Spacecraft Voyager I: New and Selected Poems, by Alice Oswald. Graywolf Press. $15.00.
Cate Marvin: Given the fact that I disallow my undergraduates the use of the word “eddies” in their poems, I did not meet the prospect of Alice Oswald’s American debut, Spacecraft Voyager I, with anticipation, even more so because the “eddies” mentioned in the jacket copy are also “swirling.” These sorts of descriptions can turn a reader off to a poet of “the natural world” (what’s left of it, I can hear the not-too-distant voice of my most cynical reader / self muttering). As such, the initial poems in Oswald’s collection were made to face the demands of a most unsympathetic audience. But wait. First, I should say that the title of the collection is misleading, as only one of the poems (and a new one at that) addresses the subject of the Space Voyager. All of Oswald’s poems exist, quite potently, in this world.
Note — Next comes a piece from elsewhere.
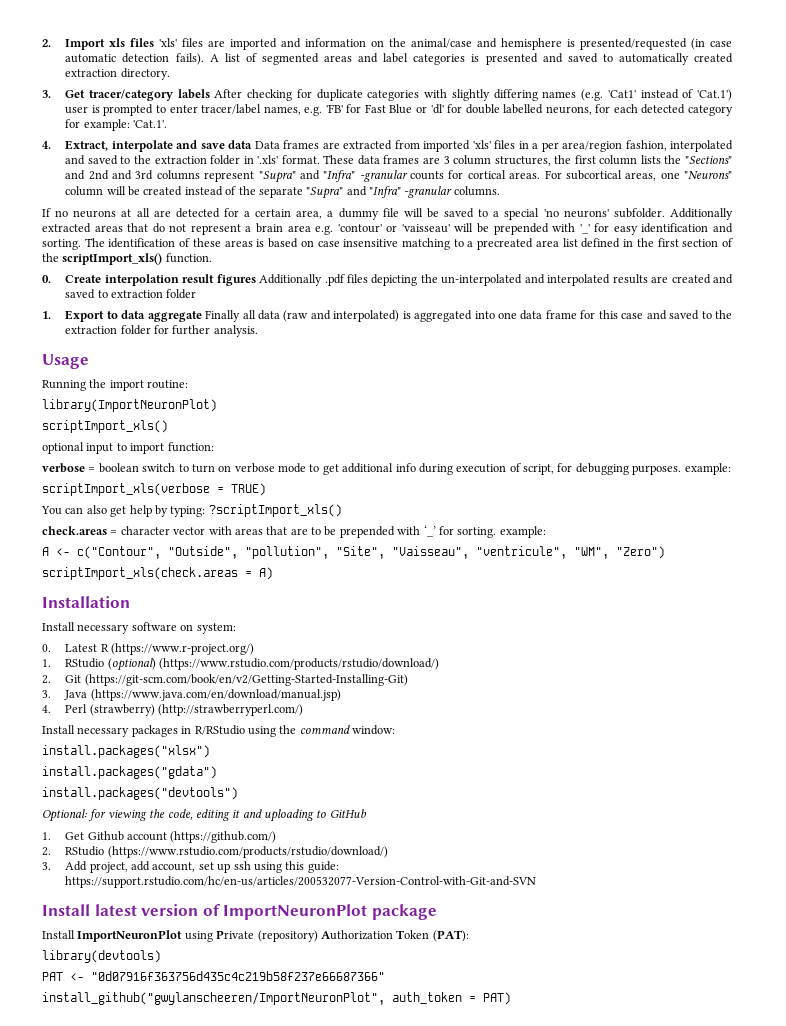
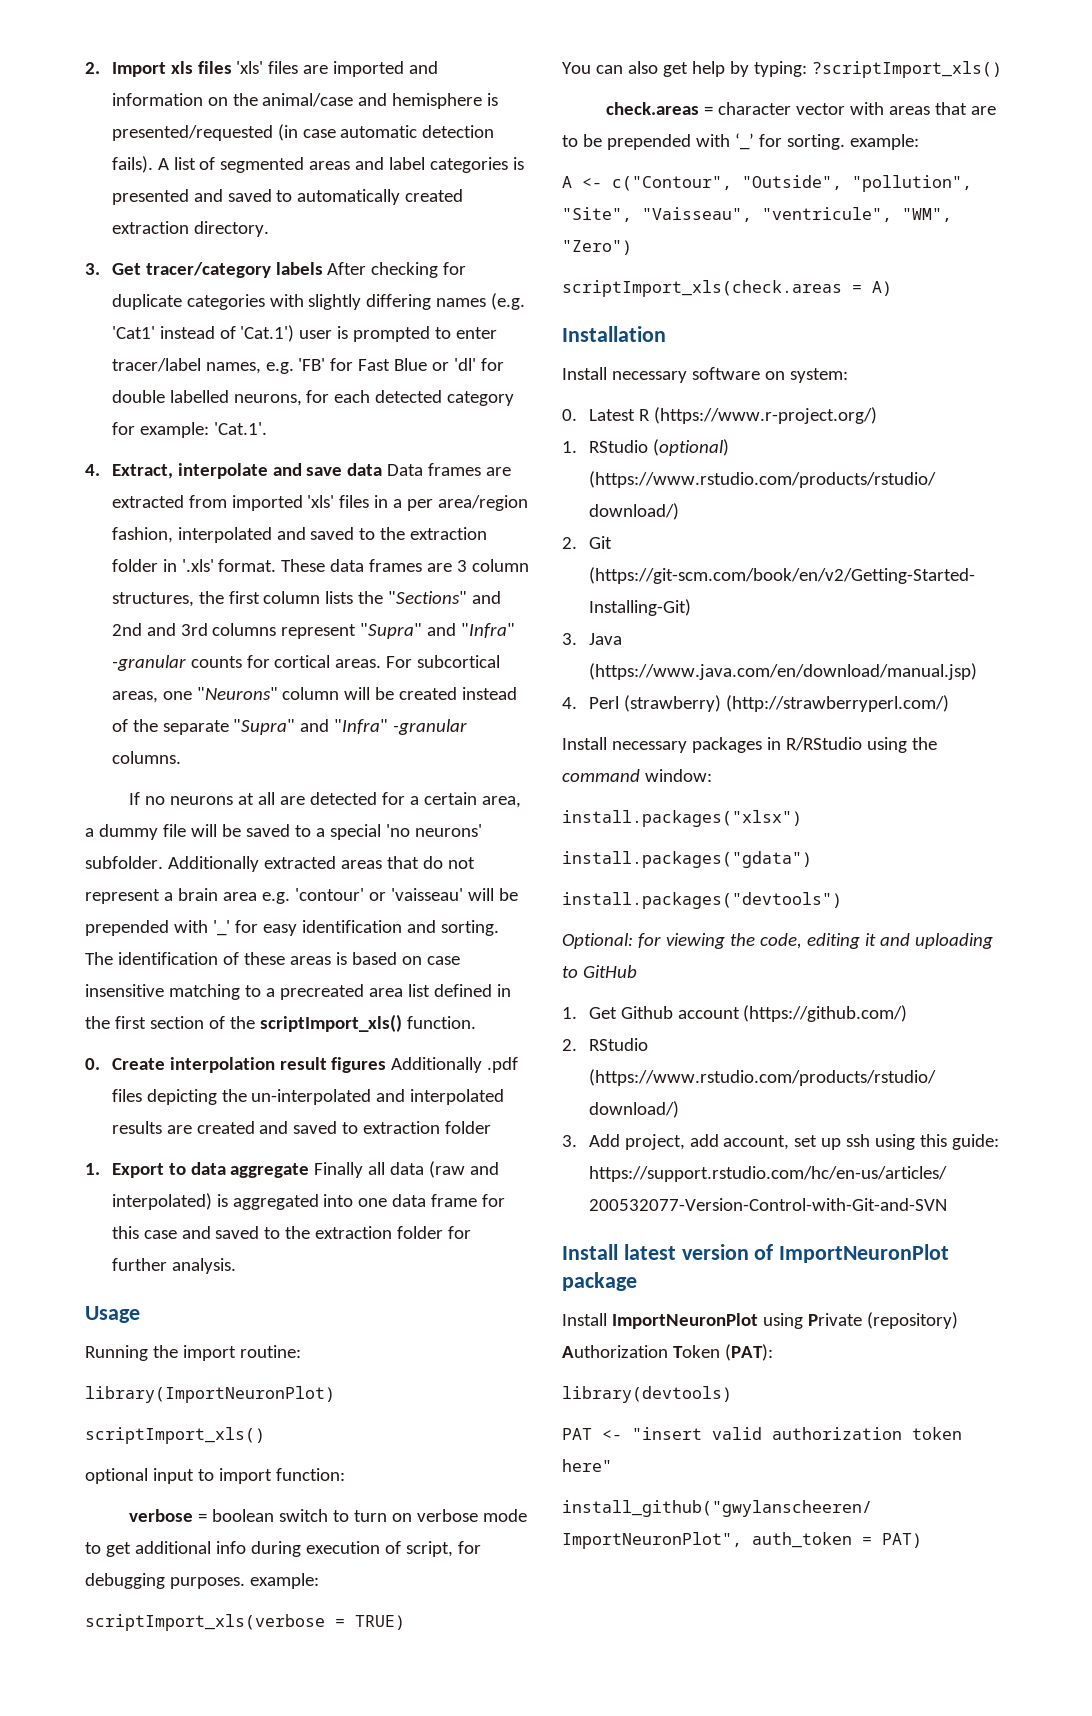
[91,971,385,981] "0d07916f363756d435c4c219b58f237e66687366" -> [632,1427,962,1440] [562,1459,612,1472] "insert valid authorization token here"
And they make an extraordinary thing of it. If Oswald is a nature poet, then we’re all nature poets.
The book is in four sections, the first of which proffers poems culled from her first book, The Thing in the Gap-Stone Stile. Will you just trust me if I tell you that these poems are amazing? I reread the cautiously titled “Poem” many, many times to try and trick out just how it did what it did. There are spaces in the poem where something happens, and it’s nearly impossible to put one’s finger on just how the damage has been so potently presented. Here are the two stanzas that begin the poem:
You ask me why did I lie down
and when and never rose again.
I of the bluebells
layed on a succulent mattress, frown.
These two sentences are most exacting and extraordinarily revealing. How I adore a mystery told through tenses! Oswald puts us at the mercy of those tricky verbs: the transitive lay and intransitive lie. The initial couplet suggests that, first, the beloved wants to know when the speaker lay down in addition to why she lied down. The speaker’s response hints that a death has occurred, as she “never rose again” — it’s a figurative death, of course. The genius follows in the second stanza when the speaker describes herself as “layed on a succulent mattress, frown.” We know that she has been laid, that the “you” is the one she lay with, and the past tense of lie suggests passivity on the speaker’s part, as well as a certain aggressiveness on the part of the beloved. It’s quite a coup, especially when you consider the fact that the word “layed” doesn’t exist. It does now, thanks to this poem. The quick addition of “frown” imparts the mood of the entire poem in one word:
here I give up the difficult dice
of friendship and I crook my knees
into a zed beneath the trees.
Too easy? Not really. You try to make yourself into the end of the alphabet in three lines and get back to me.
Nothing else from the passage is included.